Si elle espère décrocher une première médaille olympique à Londres cet été, l'étudiante disputera les compétitions au Centre d’aviron d’Eton Dorney avec ses coéquipières, avec lesquelles elle a décroché la médaille d’argent en terminant à trois centièmes de seconde des États-Unis, lors de la Coupe du monde d’aviron de Lucerne en Suisse.

"C’est toujours stressant une première Coupe du monde quand ça fait huit mois qu’on n’a pas vraiment fait de compétition. Avoir ce genre de déroulement où l’on se sent vraiment en contrôle de la course, c’est un très bon feeling pour commencer la saison olympique" avait-elle déclaré à Sportcom.

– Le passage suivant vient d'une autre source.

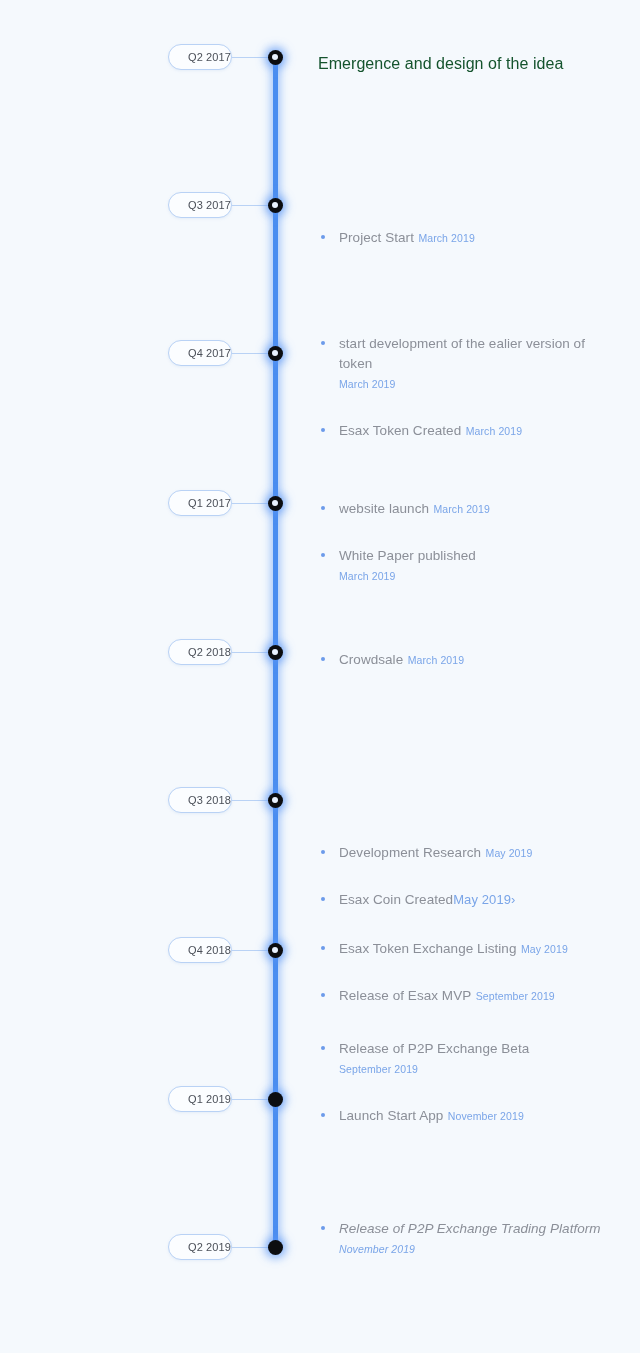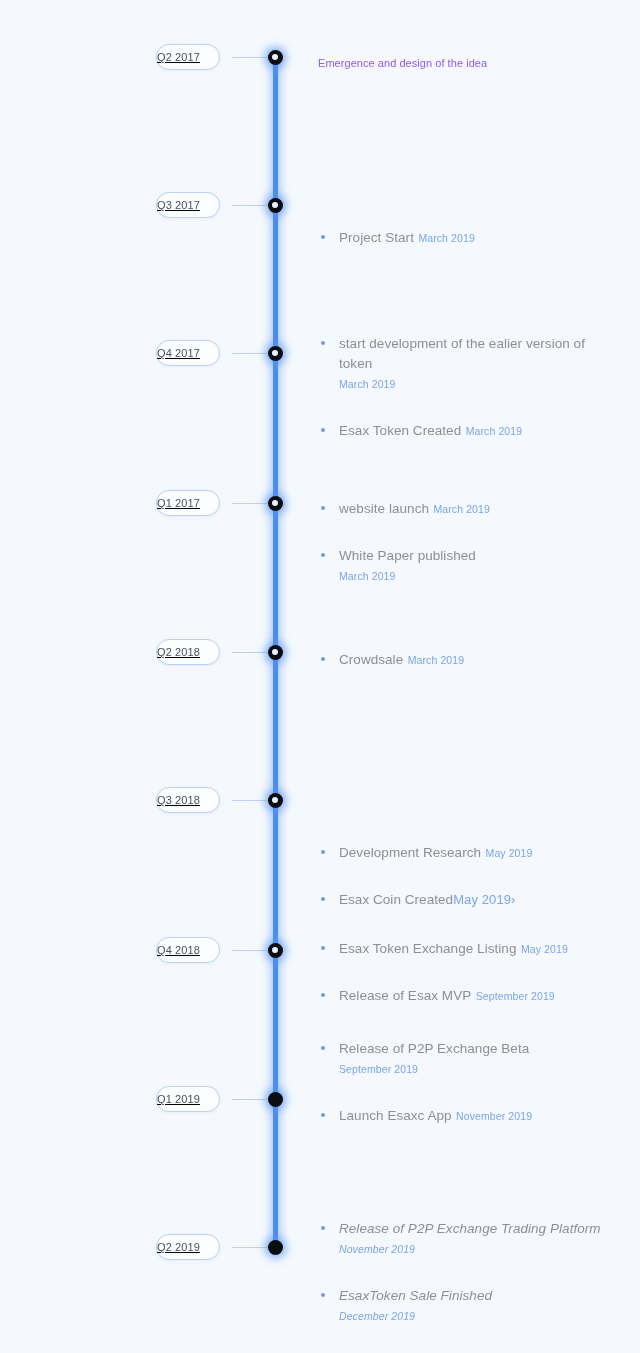--- a/index.html
+++ b/index.html
@@ -43,7 +43,7 @@
   
   .pill {
     position: absolute;
-    left: 156px;
+    left: 168px;
     width: 64px;
     height: 26px;
     border: 1px solid #b9d2f5;
@@ -51,9 +51,8 @@
     background: #fbfdff;
     display: flex;
     align-items: center;
-    justify-content: flex-start;
+    justify-content: flex-end;
     box-shadow: 0 1px 3px rgba(120,160,220,0.13);
-    text-decoration: underline;
   }
   .pill-label {
     font-size: 11px;

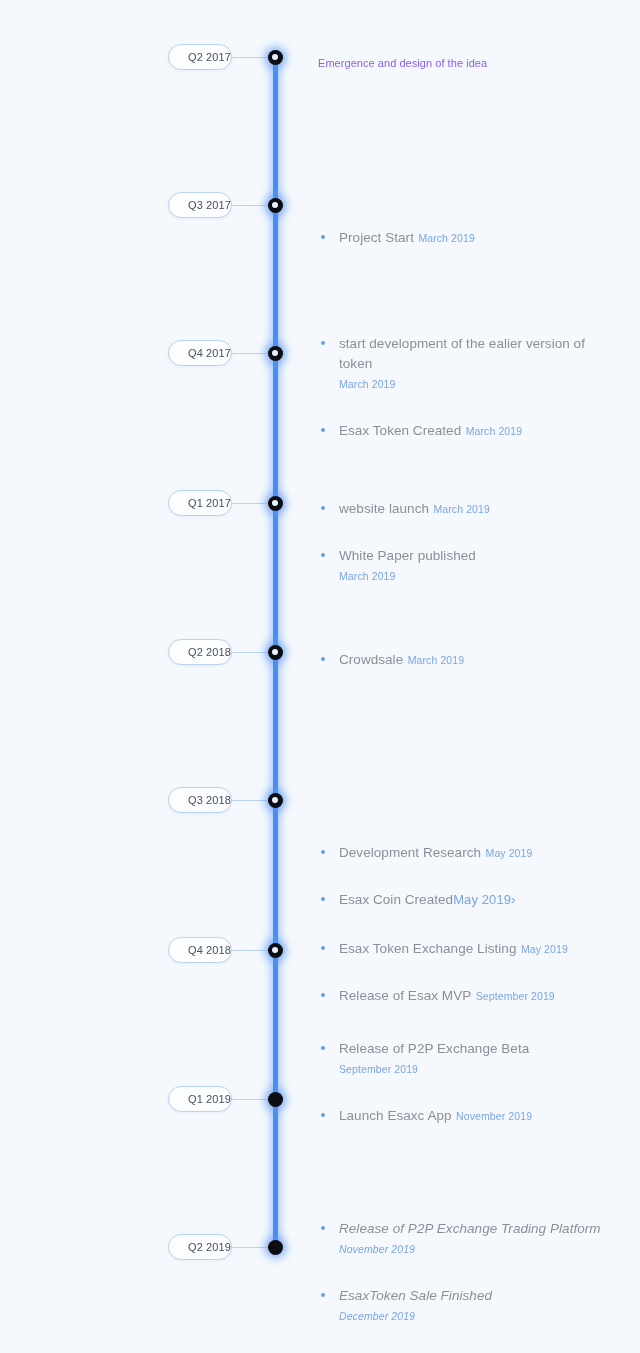--- a/index.html
+++ b/index.html
@@ -101,8 +101,8 @@
   }
 
   .plain-text {
-    font-size: 11px;
-    color: #8b5cf6;
+    font-size: 16px;
+    color: #14532d;
     line-height: 19px;
     letter-spacing: 0.05px;
   }

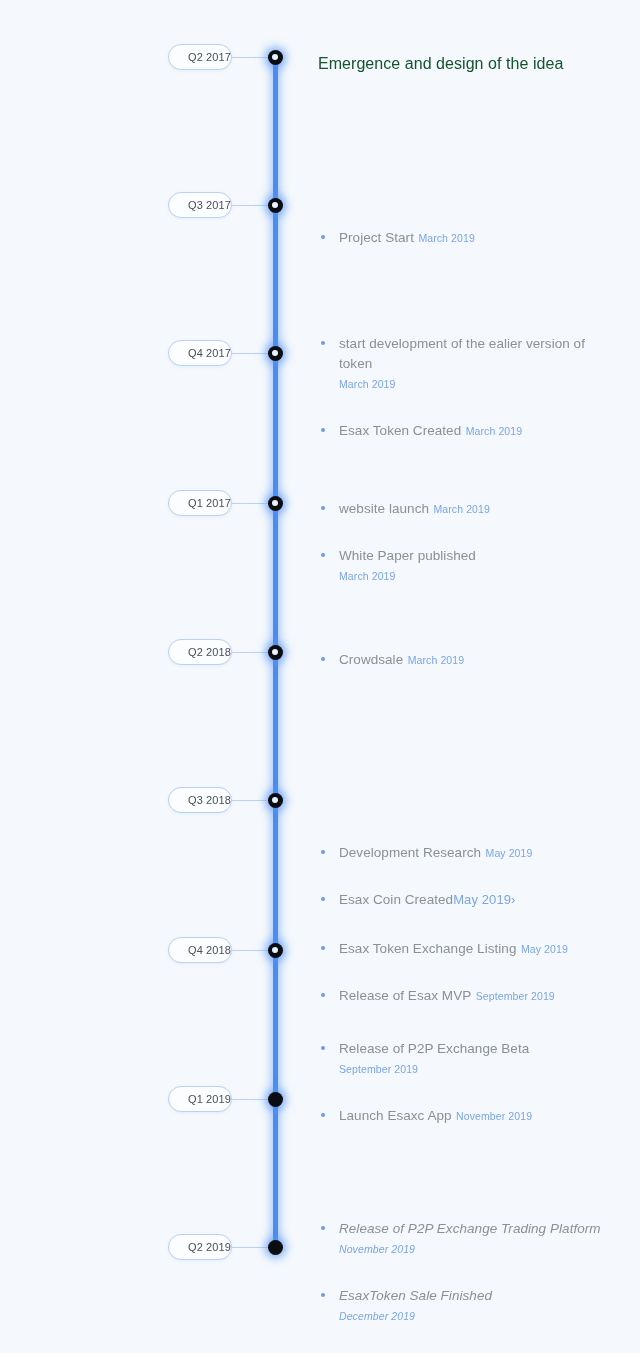--- a/index.html
+++ b/index.html
@@ -245,7 +245,7 @@
         <div class="content" style="top: 1012px;">
           <ul class="items">
             <li><span class="bullet"></span><span class="item-title">Release of P2P Exchange Beta</span><br><span class="item-date nospace">September 2019</span></li>
-            <li><span class="bullet"></span><span class="item-title">Launch Esaxc App</span><span class="sp"> </span><span class="item-date">November 2019</span></li>
+            <li><span class="bullet"></span><span class="item-title">Launch Start App</span><span class="sp"> </span><span class="item-date">November 2019</span></li>
           </ul>
         </div>
       </div>

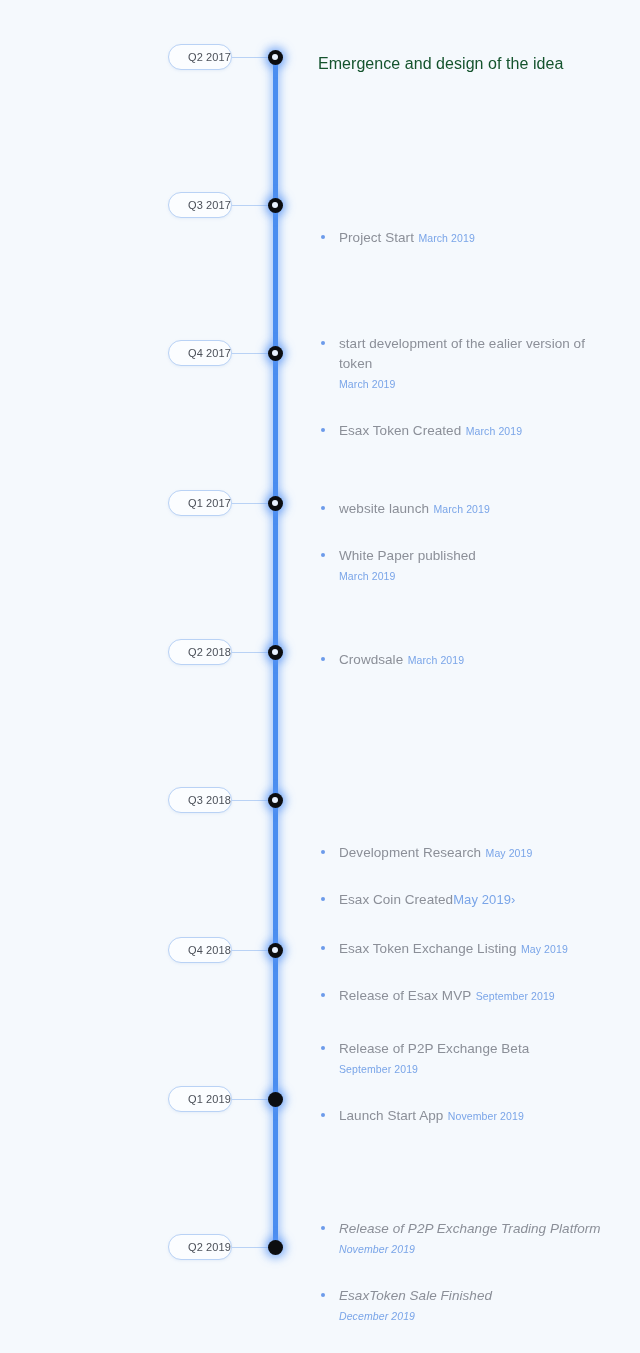--- a/index.html
+++ b/index.html
@@ -258,7 +258,6 @@
         <div class="content" style="top: 1192px; font-style: italic;">
           <ul class="items">
             <li><span class="bullet"></span><span class="item-title">Release of P2P Exchange Trading Platform</span><br><span class="item-date nospace">November 2019</span></li>
-            <li><span class="bullet"></span><span class="item-title">EsaxToken Sale Finished</span><br><span class="item-date nospace">December 2019</span></li>
           </ul>
         </div>
       </div>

Mais si la jeune femme excelle dans l'aviron, c'est pourtant dans une toute autre discipline, qu'elle a commencé son histoire sportive.

La championne espère pouvoir conjuguer dans le futur sa passion du litige et celle du sport
La championne espère pouvoir conjuguer dans le futur sa passion du litige et celle du sport
"J’étais surtout attirée par le ski et j’ai commencé à songer aux Olympiques en regardant Kerrin Lee-Gartner (ndlr. médaillée d’or à Albertville en 1992). J’ai un peu grandi avec Erik Guay et les skieurs québécois sans atteindre leur niveau", explique-t-elle à RDS.

Préférant une prep school américaine pour continuer à faire du sport de manière intensive au CEGEP, elle part étudier aux États-Unis, à Princeton.

Une fois son diplôme en poche, elle retourne au Québec, à Montréal pour suivre des études de droit à la Faculté de l'Université de Montréal. Une décision mûrie par un passage réussi dans plusieurs cabinets d'avocats.

"J’ai touché au litige en travaillant dans des cabinets d’avocats à l’été 2009. J’ai adoré cette expérience !" reconnait-elle.

Néanmoins, elle n'est pas encore prête à faire l'impasse sur ce qu'elle qualifie d'"identité olympique", au contraire : "je souhaite prendre ce bagage et l’intégrer dans un mode juridique (...) je ne sais pas encore comment exactement."